=== TASK DIRECTIONS ===
Leave the pictures out and give every entry again exactly.

=== SUPPLIED MATERIAL ===
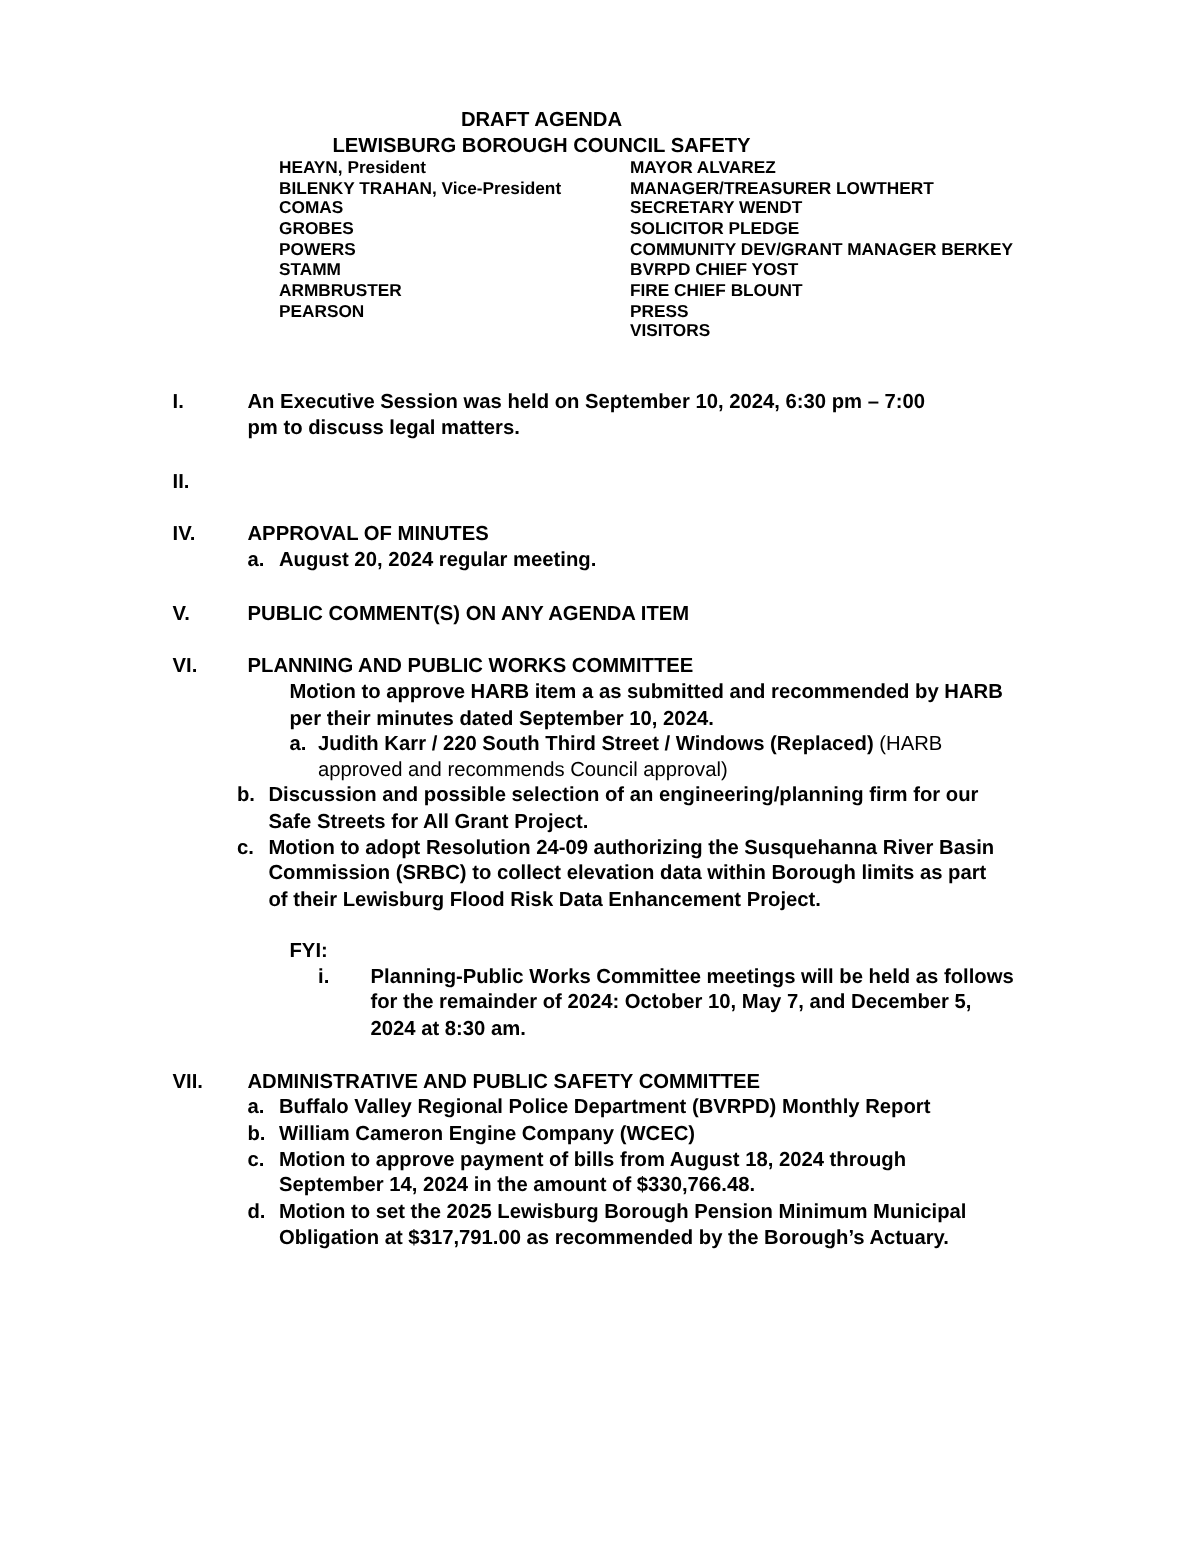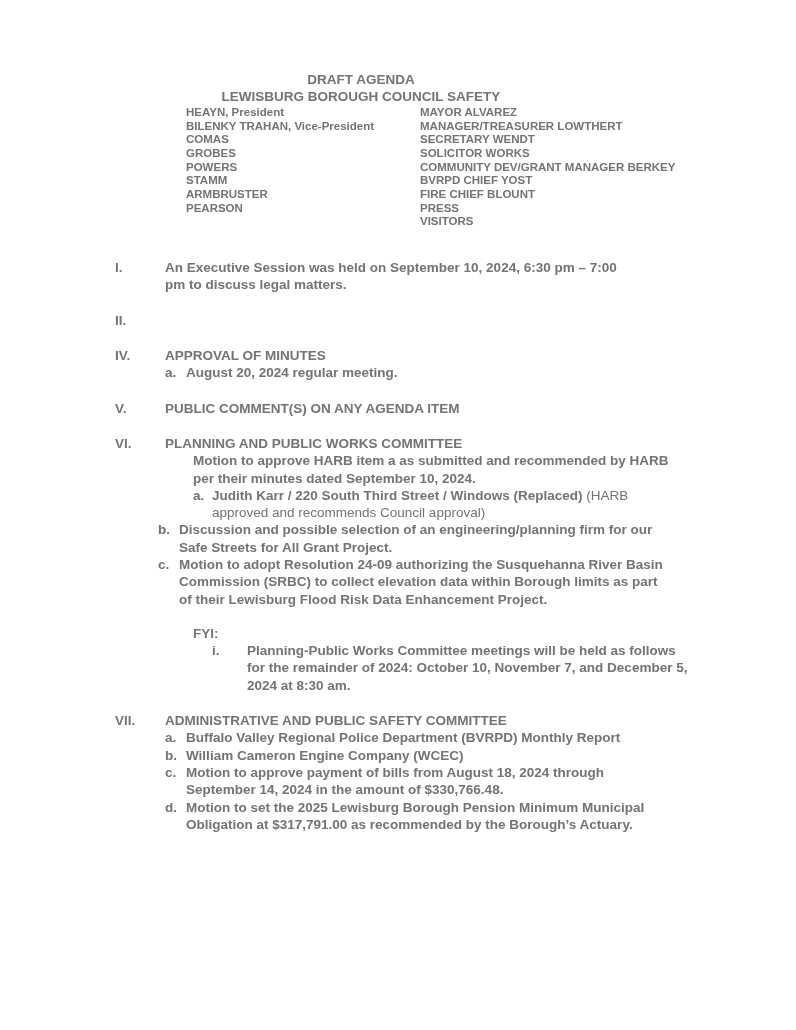"DRAFT AGENDA" .page { color: #737373 -> #000000 }
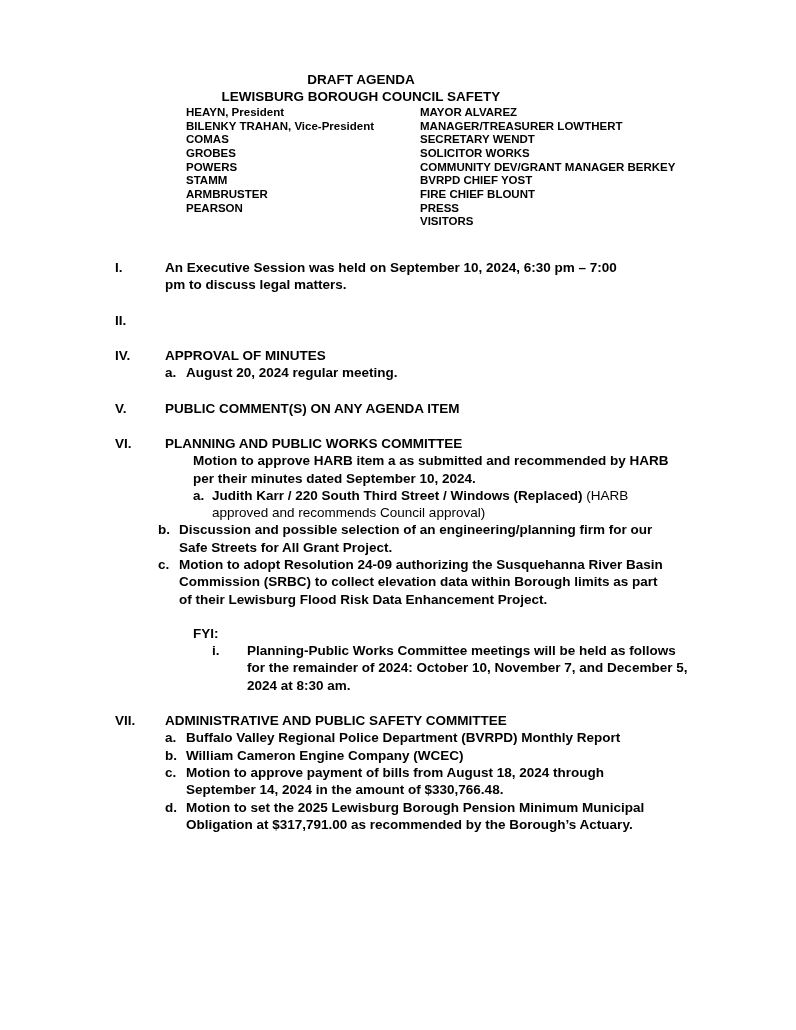"SOLICITOR WORKS" div { text: WORKS -> PLEDGE }
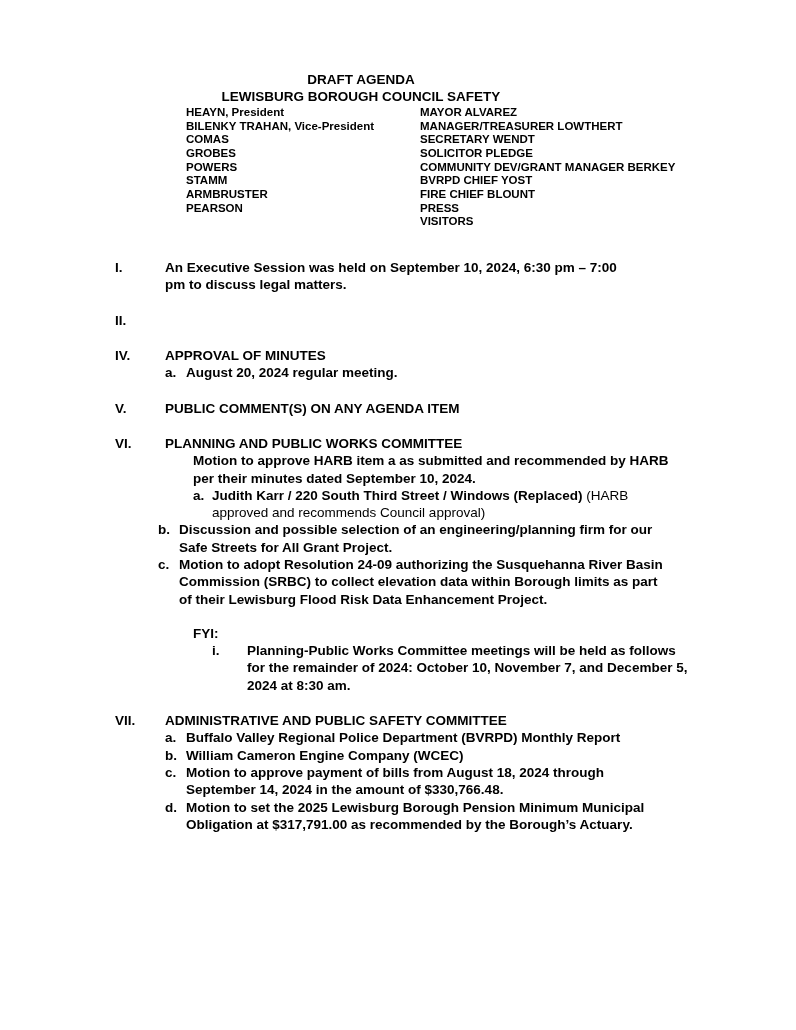"Planning-Public Works Committee meetings" div.sub-text { text: November -> May }
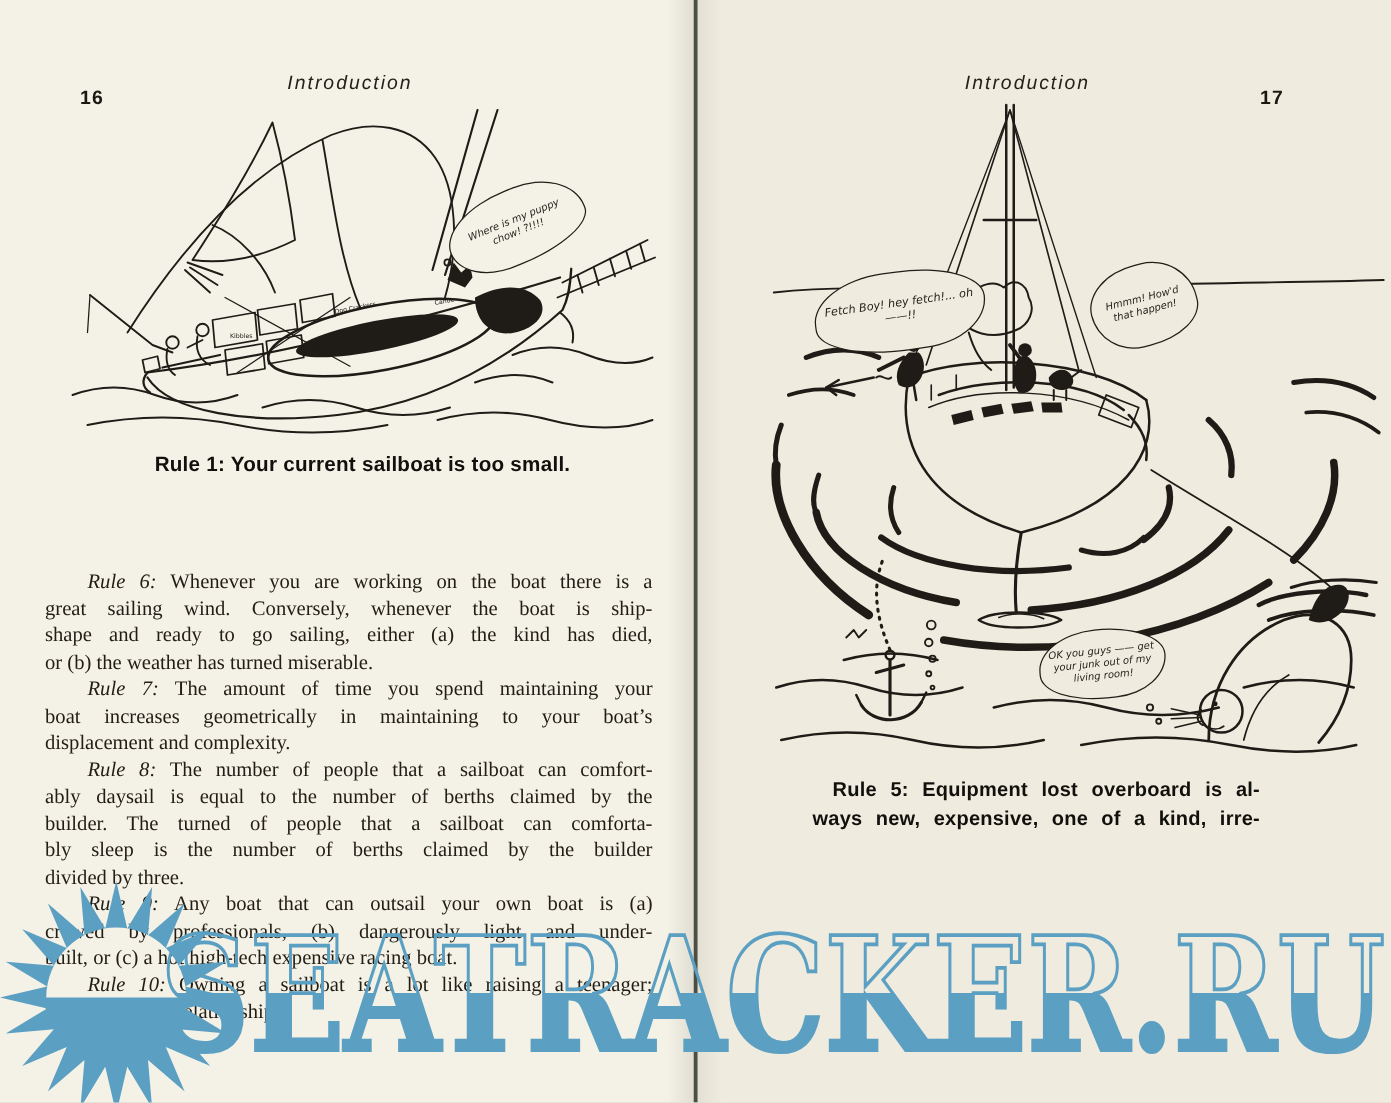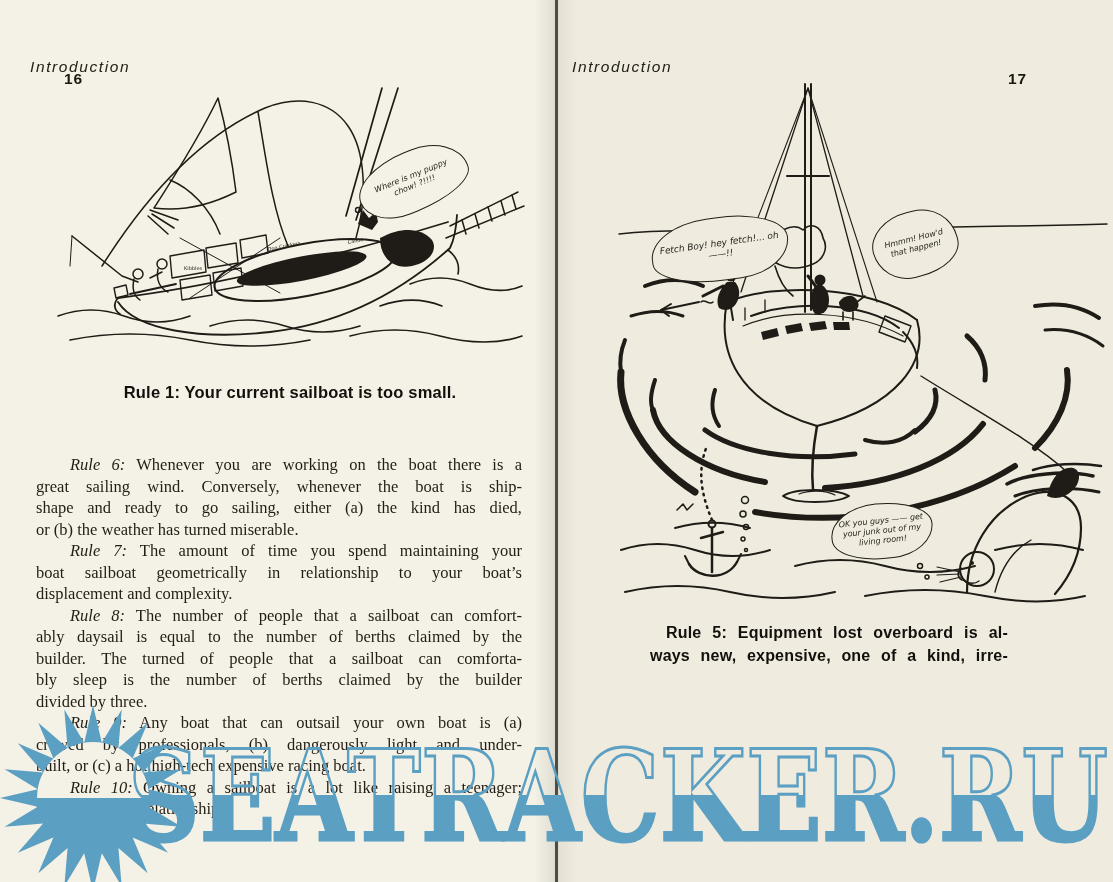"Introduction" .runhead { text-align: none -> center }
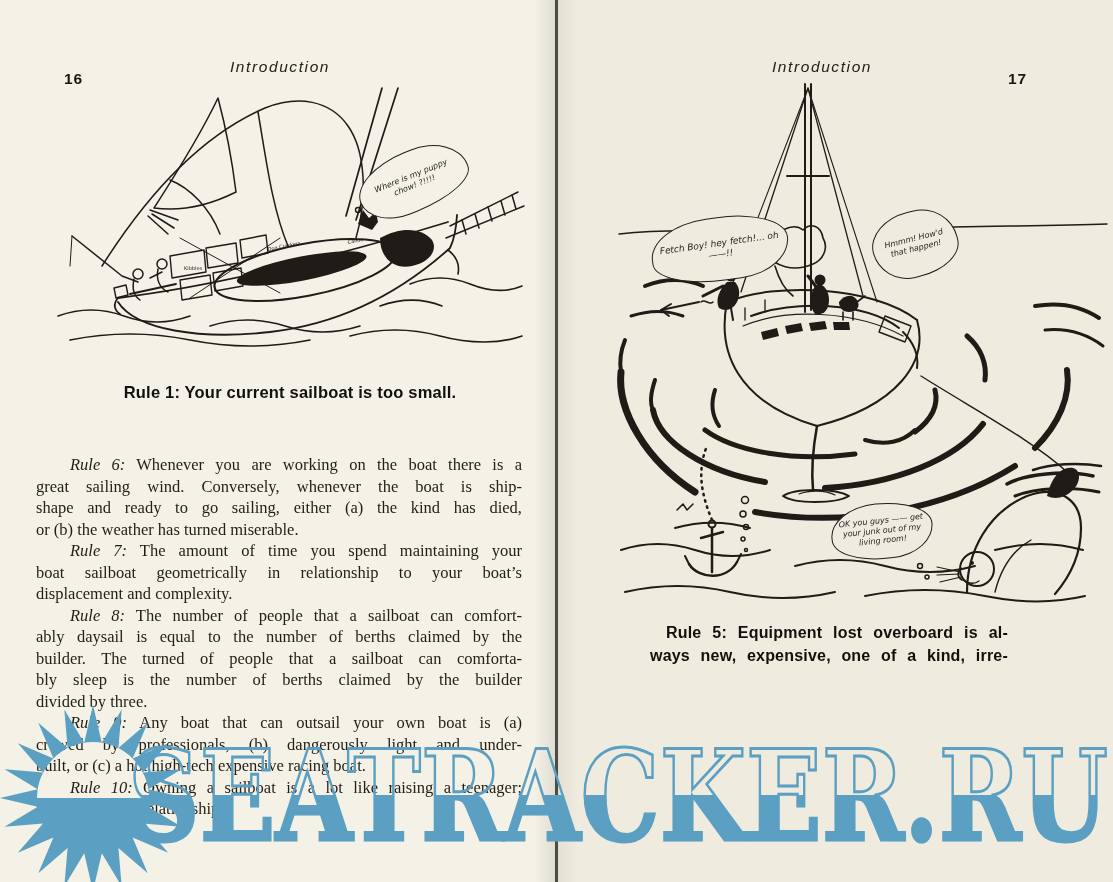"Rule 1: Your current sailboat" #caption-left { margin-top: 20px -> none }
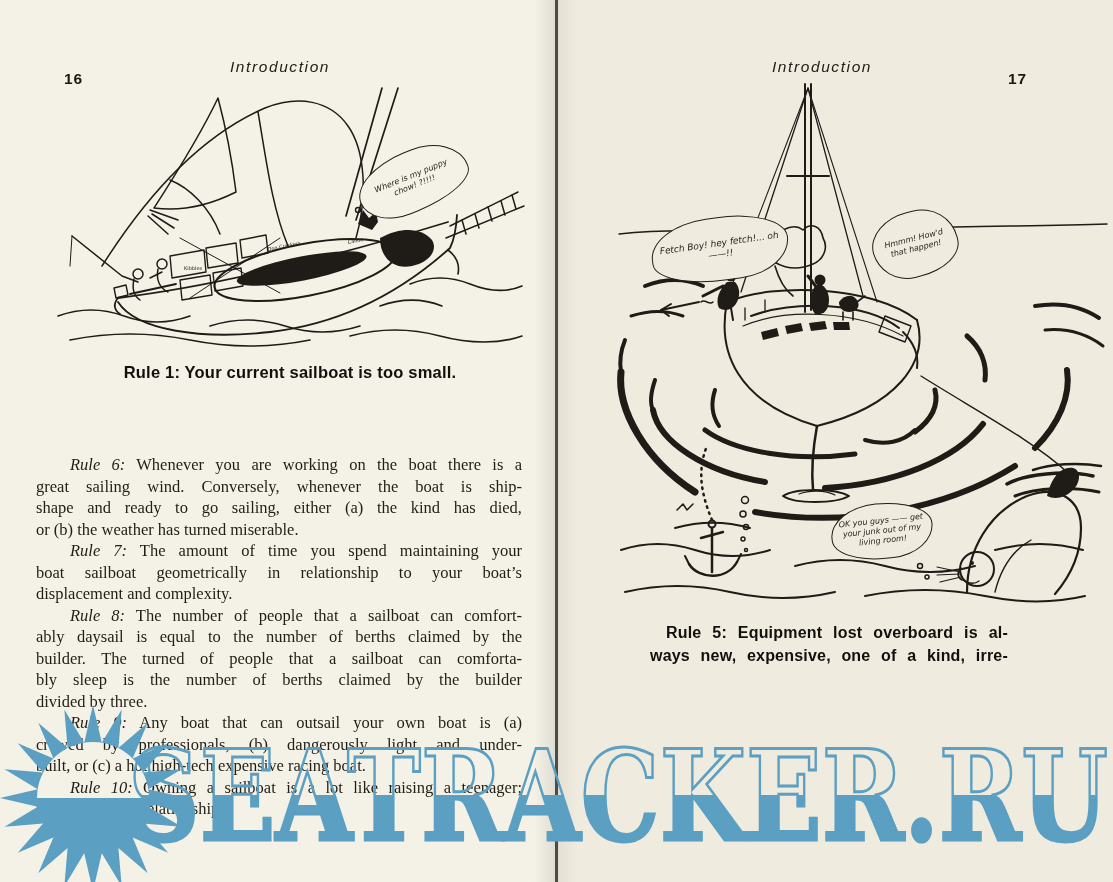"boat sailboat geometrically in" div.bodyline { text: sailboat geometrically in relationship -> increases geometrically in maintaining }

=== WRITTEN RESPONSE ===
"DRAFT AGENDA" .page { color: #737373 -> #000000 }
"SOLICITOR WORKS" div { text: WORKS -> PLEDGE }
"Planning-Public Works Committee meetings" div.sub-text { text: November -> May }
"Introduction" .runhead { text-align: none -> center }
"Rule 1: Your current sailboat" #caption-left { margin-top: 20px -> none }
"boat sailboat geometrically in" div.bodyline { text: sailboat geometrically in relationship -> increases geometrically in maintaining }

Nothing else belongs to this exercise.